▶ _YOUR OBJECTIVE_
Locate each line of the material that contains "padding", then return it.

==*==

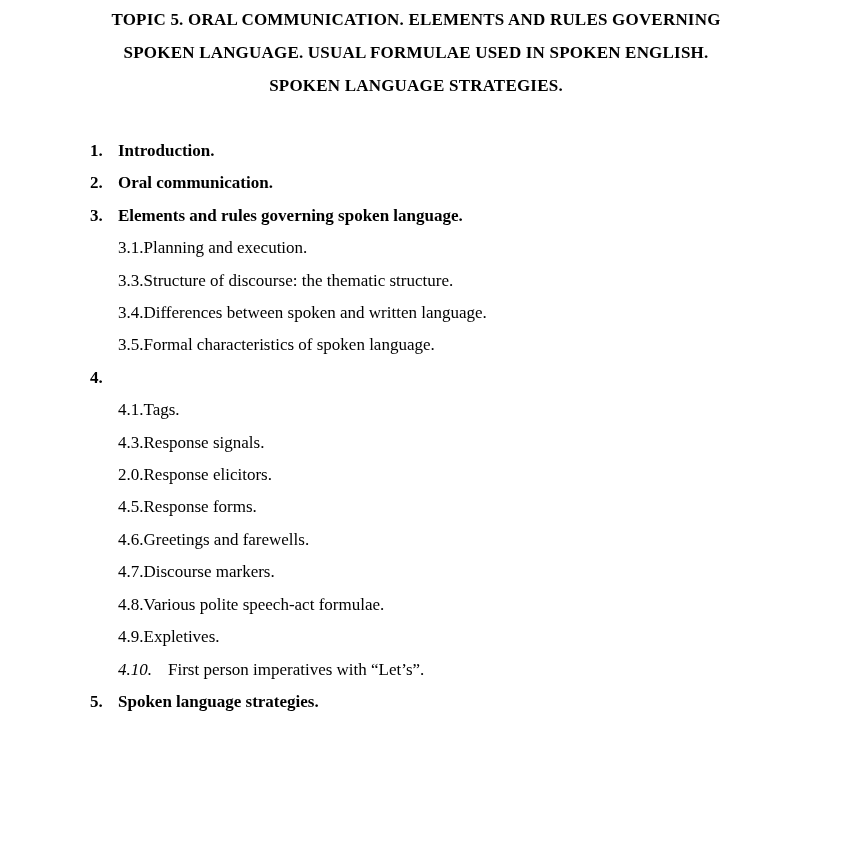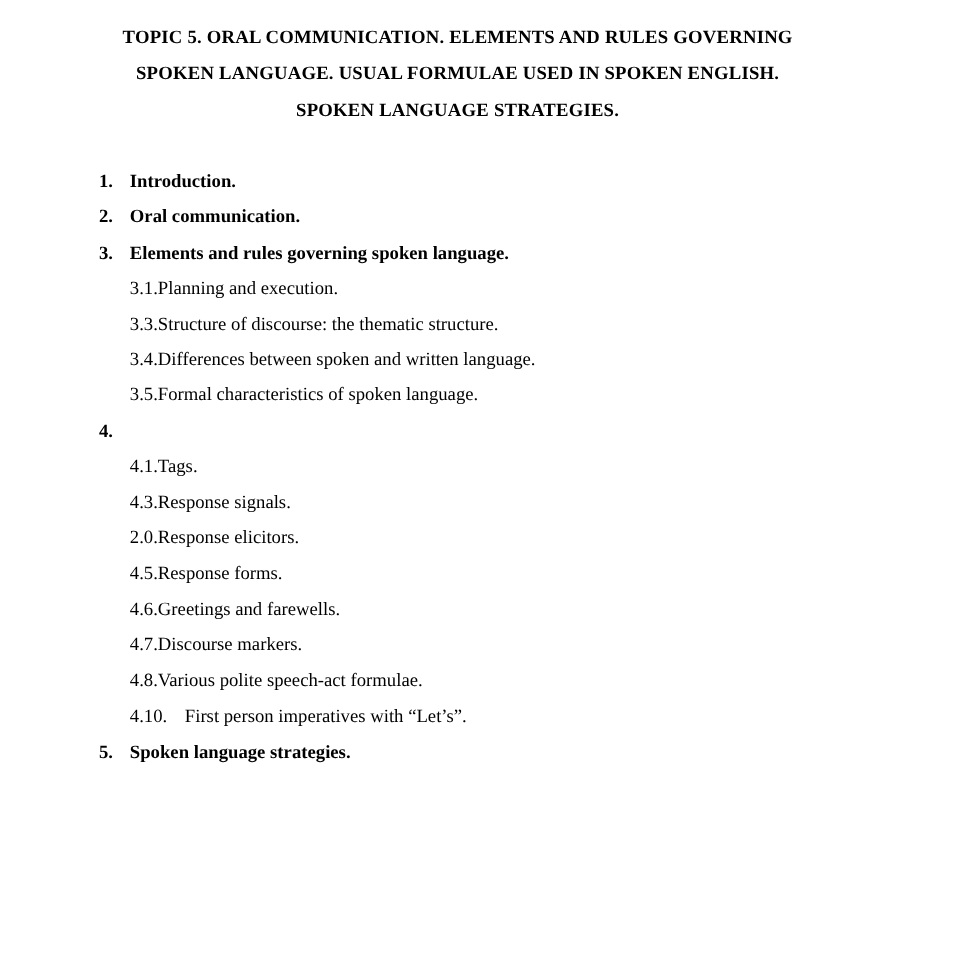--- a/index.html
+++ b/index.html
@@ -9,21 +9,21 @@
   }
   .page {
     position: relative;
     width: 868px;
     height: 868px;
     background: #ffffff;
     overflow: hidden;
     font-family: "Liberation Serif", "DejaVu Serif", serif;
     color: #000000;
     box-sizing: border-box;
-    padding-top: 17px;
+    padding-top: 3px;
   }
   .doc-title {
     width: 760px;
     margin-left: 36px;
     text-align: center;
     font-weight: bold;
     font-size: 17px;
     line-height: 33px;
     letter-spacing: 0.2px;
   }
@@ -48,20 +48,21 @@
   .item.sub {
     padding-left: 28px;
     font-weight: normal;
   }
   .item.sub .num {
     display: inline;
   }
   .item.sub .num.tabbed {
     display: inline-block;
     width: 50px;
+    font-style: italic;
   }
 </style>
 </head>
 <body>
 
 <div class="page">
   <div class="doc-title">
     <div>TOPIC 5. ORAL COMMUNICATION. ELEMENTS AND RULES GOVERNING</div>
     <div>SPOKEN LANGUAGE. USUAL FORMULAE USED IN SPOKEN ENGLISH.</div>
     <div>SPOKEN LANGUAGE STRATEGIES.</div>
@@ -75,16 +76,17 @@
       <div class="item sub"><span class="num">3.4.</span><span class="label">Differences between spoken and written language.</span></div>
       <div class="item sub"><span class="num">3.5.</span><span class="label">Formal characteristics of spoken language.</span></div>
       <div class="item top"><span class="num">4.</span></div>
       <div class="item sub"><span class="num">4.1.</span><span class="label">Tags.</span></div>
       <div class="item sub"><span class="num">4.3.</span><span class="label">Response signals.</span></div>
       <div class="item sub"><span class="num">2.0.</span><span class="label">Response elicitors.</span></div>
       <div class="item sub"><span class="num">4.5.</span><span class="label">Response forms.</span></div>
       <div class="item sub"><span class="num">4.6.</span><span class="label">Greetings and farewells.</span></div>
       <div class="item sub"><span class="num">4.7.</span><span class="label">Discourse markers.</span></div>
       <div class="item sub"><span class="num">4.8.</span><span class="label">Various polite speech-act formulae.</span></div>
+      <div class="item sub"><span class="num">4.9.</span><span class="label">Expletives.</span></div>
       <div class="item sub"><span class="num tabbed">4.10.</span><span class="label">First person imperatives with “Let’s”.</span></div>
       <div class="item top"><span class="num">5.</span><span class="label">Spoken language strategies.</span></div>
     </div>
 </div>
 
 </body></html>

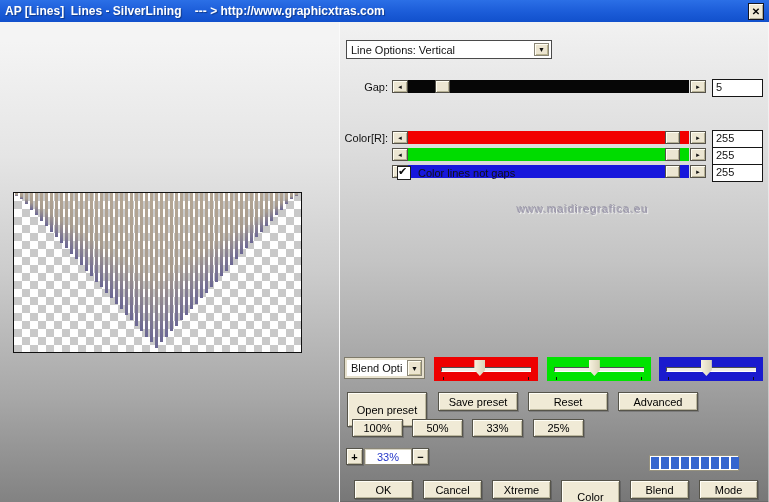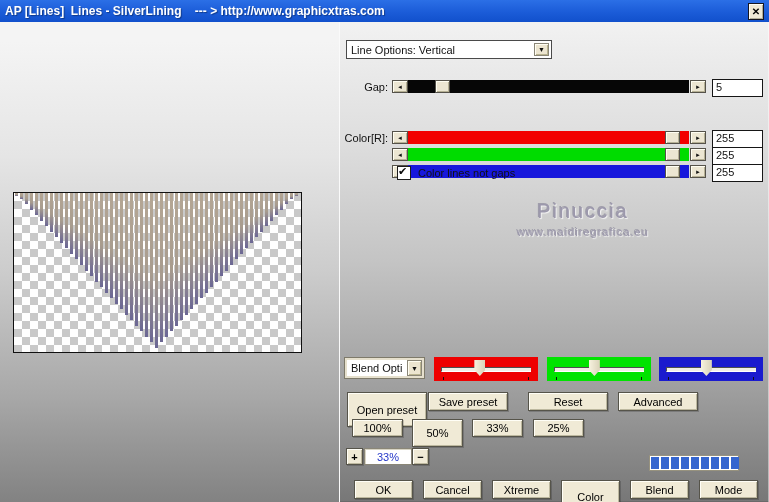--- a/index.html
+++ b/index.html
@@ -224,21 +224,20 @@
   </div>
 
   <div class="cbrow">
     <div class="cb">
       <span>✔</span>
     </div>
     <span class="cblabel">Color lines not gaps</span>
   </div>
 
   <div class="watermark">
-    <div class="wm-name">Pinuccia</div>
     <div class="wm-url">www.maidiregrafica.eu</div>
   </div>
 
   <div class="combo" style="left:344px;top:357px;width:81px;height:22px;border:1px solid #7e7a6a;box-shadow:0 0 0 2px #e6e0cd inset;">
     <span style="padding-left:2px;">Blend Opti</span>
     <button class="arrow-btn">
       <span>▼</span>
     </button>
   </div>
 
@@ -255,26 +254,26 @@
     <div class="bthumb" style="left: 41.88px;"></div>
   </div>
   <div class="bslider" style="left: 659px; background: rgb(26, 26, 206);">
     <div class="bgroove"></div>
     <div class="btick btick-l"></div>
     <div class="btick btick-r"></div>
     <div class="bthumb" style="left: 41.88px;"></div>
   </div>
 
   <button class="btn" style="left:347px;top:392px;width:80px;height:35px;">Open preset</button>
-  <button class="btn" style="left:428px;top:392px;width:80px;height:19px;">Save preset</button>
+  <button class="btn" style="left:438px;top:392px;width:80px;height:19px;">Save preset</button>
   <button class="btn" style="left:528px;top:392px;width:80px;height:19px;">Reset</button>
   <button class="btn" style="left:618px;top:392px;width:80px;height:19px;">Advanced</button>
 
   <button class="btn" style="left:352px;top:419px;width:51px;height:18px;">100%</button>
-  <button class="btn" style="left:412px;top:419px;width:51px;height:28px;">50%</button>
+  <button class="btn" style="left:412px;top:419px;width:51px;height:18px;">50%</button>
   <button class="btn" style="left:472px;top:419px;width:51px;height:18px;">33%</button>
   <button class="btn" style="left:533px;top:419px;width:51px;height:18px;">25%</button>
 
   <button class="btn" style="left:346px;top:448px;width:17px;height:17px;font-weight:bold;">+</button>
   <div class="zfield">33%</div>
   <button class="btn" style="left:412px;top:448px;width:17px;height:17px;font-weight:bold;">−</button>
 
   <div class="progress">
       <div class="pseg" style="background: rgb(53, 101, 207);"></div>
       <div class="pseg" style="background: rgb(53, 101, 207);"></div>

==*==

▶ _WRITTEN REPLY_
-    padding-top: 17px;
+    padding-top: 3px;
     padding-left: 28px;
     <span style="padding-left:2px;">Blend Opti</span>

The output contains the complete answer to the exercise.